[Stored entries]
====
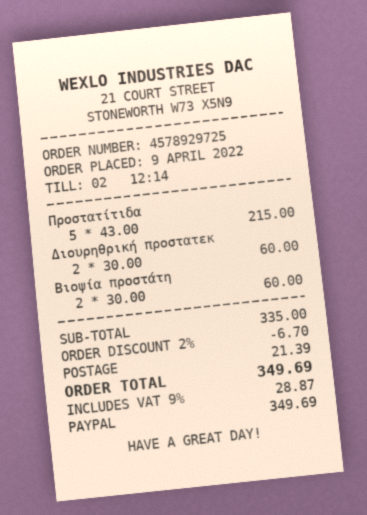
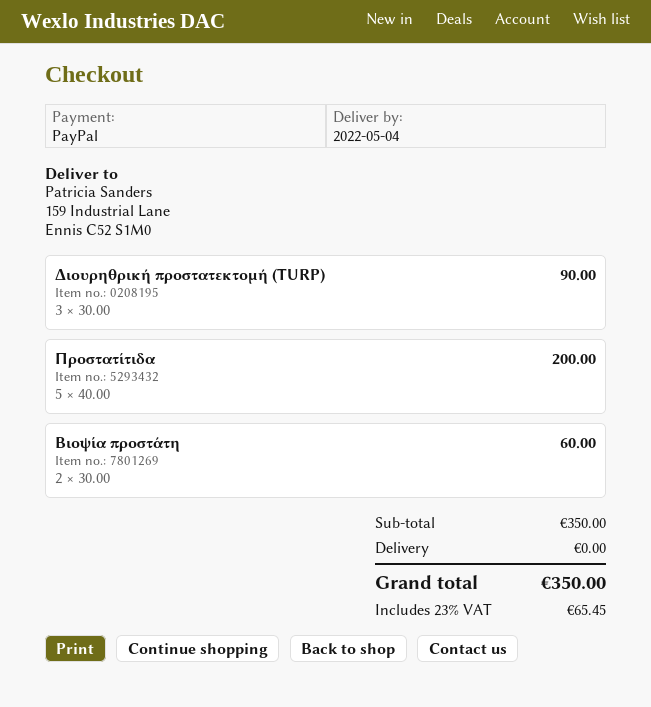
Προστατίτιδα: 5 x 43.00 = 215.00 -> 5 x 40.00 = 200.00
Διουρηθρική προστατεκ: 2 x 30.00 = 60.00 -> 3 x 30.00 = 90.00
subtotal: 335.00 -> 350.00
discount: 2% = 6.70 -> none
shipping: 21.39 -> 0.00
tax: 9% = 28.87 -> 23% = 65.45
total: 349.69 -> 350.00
====
● **Requirement**:
Repeat, without change, each line of the data above from the one that contains "shipping: 21.39 -> 0.00" through the final line, counting both.

● **Answer area**:
shipping: 21.39 -> 0.00
tax: 9% = 28.87 -> 23% = 65.45
total: 349.69 -> 350.00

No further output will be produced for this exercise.